We complain about the oppressiveness of Rome or the medieval strictures of Talmudic and Sharia law, but aren't they petty stuff compared with what organized religion combined with state power can get up to? Is there any doubt that Rome would behave with even more authoritarianism if it had the kind of clout it had in the past? And isn't it obvious what fundamentalist Judaism and Islam are like when we look at parts of the world where those religions have political power?

When religions have to operate without such authority, they make do with what they have, enforcing their wills on the faithful "within the walls," if not in the wider community. They even take on a friendly aspect, try to appear reasonable, amenable to science and other modern ideas. But when operating without limitations, they revert to type—think what the church was like in Ireland until recent decades, what sort of laws the ultra-Orthodox impose in Israel, or the way things are run in Saudi Arabia. To believe those religions would act otherwise is to put your faith in human nature in a way you would never dream of doing if the system in question were not "faith-based."

But Religions aren't the only entities we allow to operate outside the bounds of democratic participation. Our workplace is just as undemocratic, is even feudal in its structure, and just as cold-blooded in its punishments for flouting authority. We say, well, religion is one thing, an area we enter into voluntarily, but work, our job, is necessary to our physical survival and another matter entirely. We don't have any meaningful say in whether we get a job or keep it or the conditions under which we work, by and large. But is that true?

We don't work in democratic environments because we accept the system as it is, basically the way it was run back when there was a lord of the manor/factory and his flunkies whose job it was to see the rest of his human capital were productive for his benefit. You don't have to be a Marxist to realize that we hold our jobs, whether as janitor or senior vice-president, at the pleasure of whoever owns the operation and not a moment longer. We may not have to give up our brides to him on our wedding night the way serfs did, but we do have to relinquish our right to determine our own destinies and the quality of our lives in a critical area of our existence—critical not just to ourselves but to the wider community we live in. And we give that up for the most part unthinkingly. We even prepare ourselves with lengthy and expensive schooling in order to please our prospective masters and then gain favor in the form of promotion and the highest compensation possible. Some of us dream of becoming our own bosses, some of us do so, but how many of these new lords behave any less authoritatively toward their employees?

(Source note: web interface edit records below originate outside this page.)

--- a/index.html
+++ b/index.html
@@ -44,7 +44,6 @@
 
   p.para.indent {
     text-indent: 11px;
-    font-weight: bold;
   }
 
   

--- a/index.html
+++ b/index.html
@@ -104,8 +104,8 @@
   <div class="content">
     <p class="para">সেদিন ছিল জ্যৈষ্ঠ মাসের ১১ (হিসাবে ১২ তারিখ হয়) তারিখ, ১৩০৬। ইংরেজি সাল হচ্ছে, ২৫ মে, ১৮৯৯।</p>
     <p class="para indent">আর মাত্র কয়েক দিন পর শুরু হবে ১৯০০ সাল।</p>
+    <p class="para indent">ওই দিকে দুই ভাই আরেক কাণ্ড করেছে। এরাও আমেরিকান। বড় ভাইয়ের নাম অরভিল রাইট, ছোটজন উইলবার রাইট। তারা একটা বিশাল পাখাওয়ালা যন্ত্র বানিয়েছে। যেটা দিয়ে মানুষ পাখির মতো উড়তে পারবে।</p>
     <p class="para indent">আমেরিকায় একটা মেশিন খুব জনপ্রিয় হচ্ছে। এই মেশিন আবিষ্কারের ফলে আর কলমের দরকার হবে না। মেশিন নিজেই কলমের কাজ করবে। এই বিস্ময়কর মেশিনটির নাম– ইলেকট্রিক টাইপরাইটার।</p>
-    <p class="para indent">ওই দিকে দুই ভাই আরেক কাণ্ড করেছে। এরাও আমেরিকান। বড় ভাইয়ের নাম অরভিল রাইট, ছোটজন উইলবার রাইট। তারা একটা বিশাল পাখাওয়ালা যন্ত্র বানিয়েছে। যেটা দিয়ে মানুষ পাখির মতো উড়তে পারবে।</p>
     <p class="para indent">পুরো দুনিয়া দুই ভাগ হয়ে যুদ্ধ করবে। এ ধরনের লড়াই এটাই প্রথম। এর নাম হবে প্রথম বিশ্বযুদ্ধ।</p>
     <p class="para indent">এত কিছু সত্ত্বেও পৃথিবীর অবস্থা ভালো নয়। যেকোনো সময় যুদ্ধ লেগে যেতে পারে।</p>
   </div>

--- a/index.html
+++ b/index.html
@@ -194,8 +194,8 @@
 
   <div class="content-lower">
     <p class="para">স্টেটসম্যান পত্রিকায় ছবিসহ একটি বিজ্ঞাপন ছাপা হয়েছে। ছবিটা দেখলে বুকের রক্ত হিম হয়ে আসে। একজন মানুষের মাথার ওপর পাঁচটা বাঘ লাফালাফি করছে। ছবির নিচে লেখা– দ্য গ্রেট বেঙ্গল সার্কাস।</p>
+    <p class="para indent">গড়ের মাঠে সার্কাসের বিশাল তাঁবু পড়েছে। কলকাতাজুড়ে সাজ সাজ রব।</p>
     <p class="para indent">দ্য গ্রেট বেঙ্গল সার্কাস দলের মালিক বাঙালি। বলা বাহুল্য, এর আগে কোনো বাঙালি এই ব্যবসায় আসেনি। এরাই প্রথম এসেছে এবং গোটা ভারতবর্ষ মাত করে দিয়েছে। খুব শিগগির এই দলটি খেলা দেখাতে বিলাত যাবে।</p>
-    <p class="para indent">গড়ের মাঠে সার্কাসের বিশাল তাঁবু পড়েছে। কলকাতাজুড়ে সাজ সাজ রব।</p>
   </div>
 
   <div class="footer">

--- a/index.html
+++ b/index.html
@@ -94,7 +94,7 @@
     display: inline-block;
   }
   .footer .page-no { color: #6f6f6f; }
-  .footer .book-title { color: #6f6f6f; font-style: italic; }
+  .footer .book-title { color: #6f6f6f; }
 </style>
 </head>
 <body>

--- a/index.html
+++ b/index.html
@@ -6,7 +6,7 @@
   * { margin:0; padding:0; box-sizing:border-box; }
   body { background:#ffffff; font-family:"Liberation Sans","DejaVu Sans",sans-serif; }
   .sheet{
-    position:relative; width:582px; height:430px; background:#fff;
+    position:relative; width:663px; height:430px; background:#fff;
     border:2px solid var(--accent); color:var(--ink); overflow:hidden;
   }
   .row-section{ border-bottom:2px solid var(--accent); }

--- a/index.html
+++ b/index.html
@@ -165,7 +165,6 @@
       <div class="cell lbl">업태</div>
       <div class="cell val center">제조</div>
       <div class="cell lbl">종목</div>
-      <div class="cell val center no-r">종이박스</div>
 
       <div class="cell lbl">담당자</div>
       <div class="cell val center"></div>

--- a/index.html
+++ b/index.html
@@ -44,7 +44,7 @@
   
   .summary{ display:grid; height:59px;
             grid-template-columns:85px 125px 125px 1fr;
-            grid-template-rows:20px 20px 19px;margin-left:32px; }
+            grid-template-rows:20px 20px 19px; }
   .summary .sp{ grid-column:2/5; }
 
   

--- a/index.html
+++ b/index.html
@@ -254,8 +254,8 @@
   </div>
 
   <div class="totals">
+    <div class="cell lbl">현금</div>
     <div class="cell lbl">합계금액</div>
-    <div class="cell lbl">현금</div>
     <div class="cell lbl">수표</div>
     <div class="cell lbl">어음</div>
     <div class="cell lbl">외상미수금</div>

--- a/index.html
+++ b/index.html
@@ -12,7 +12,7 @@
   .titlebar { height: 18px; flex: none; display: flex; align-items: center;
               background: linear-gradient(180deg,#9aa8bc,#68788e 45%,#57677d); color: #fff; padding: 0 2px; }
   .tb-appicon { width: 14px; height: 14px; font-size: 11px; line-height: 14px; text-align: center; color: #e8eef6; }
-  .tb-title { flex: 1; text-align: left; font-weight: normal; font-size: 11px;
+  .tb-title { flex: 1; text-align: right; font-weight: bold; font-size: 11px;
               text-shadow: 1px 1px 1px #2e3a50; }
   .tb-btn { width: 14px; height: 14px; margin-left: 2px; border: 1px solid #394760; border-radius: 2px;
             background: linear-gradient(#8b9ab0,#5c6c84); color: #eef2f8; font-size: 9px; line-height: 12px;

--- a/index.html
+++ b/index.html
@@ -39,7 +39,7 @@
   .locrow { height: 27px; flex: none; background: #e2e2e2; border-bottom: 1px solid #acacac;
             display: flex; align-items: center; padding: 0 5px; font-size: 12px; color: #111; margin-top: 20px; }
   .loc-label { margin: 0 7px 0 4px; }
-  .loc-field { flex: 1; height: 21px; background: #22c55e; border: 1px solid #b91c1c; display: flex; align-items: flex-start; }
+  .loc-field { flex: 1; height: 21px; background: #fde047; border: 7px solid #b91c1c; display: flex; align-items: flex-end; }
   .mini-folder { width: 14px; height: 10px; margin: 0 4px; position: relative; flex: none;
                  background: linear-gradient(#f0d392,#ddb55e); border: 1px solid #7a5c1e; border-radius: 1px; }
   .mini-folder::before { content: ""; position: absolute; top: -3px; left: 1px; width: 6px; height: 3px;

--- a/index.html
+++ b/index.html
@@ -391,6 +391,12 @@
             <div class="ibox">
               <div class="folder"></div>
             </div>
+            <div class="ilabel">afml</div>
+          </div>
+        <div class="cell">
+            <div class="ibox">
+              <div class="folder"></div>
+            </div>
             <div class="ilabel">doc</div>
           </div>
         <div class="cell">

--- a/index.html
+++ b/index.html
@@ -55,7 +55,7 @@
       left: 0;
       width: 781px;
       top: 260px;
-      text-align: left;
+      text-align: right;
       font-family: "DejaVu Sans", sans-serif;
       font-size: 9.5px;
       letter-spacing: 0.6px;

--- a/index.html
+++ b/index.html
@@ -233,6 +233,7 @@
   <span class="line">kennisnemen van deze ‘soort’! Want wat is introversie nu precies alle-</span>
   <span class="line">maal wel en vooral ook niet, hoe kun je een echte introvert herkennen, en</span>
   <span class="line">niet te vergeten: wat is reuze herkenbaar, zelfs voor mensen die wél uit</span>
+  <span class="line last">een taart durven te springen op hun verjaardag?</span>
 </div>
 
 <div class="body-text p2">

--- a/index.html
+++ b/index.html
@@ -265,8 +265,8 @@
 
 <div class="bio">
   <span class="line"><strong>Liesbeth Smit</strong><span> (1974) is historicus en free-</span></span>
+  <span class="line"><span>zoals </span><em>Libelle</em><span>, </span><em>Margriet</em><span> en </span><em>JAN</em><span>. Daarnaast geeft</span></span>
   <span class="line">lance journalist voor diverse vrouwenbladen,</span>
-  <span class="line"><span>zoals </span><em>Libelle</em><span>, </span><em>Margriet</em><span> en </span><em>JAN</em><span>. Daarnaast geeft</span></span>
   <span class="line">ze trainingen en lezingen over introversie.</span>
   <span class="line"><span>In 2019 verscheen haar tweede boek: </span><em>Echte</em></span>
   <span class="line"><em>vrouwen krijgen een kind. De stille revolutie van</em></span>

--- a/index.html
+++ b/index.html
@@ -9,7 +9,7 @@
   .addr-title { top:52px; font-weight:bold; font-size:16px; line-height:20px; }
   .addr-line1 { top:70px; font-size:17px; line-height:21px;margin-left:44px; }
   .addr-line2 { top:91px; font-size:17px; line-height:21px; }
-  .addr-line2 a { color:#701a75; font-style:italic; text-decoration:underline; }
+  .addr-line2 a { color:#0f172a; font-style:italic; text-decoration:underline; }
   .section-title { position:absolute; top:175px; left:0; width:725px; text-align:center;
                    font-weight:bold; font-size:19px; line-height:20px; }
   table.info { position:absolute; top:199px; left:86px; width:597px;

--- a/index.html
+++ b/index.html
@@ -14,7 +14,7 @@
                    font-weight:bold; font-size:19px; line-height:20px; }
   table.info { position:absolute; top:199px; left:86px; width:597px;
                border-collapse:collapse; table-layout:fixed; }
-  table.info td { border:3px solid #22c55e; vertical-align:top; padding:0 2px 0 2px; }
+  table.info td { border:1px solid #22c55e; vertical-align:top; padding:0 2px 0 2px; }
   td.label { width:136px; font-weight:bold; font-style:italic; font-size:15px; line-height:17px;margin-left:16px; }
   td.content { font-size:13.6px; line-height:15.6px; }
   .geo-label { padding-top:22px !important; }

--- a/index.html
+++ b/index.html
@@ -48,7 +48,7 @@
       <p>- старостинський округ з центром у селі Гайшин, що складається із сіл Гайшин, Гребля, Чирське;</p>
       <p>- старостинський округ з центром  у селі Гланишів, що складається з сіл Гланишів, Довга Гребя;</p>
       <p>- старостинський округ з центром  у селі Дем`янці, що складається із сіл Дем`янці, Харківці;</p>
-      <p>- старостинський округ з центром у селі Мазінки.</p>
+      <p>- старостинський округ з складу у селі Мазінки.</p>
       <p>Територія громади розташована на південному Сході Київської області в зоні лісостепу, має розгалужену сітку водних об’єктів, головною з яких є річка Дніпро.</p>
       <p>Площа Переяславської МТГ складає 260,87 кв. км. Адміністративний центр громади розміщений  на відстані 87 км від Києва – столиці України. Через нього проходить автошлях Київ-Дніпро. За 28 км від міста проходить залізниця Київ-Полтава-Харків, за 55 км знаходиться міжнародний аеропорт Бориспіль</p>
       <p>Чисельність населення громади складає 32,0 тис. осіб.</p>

Most people admire the rich and want to be like them even if that means keeping in place an unfair, undemocratic system that relegates themselves and their offspring to economic chains. It's the same mentality that keeps us playing the lottery in the belief we are just as likely to win as the next guy. Few of us consider replacing the current system with one that allows workers ownership and control of the workplace. Even fewer try to accomplish these goals, though there are many instances, thousands in the US alone, of companies that are run cooperatively, along with plenty more in other nations, some of them as large as the largest privately owned corporations.

But that's socialism, isn't it? I have no idea what it is, nor do I care. It makes sense, and that's all that matters as far as I'm concerned. Call it what you like. For a start, though, call it democracy, what we Americans seem to think we have because we cast a ballot for a candidate who has been carefully vetted and funded by the same people we give our sweat to every day in return for whatever they see fit to pay us. And then on the Sabbath we entrust our souls to a God also carefully vetted and approved by religions run by men we never chose who consider the very idea of such choice diabolical.

That's not the behavior of freedom-loving human beings. That's the behavior of sheep.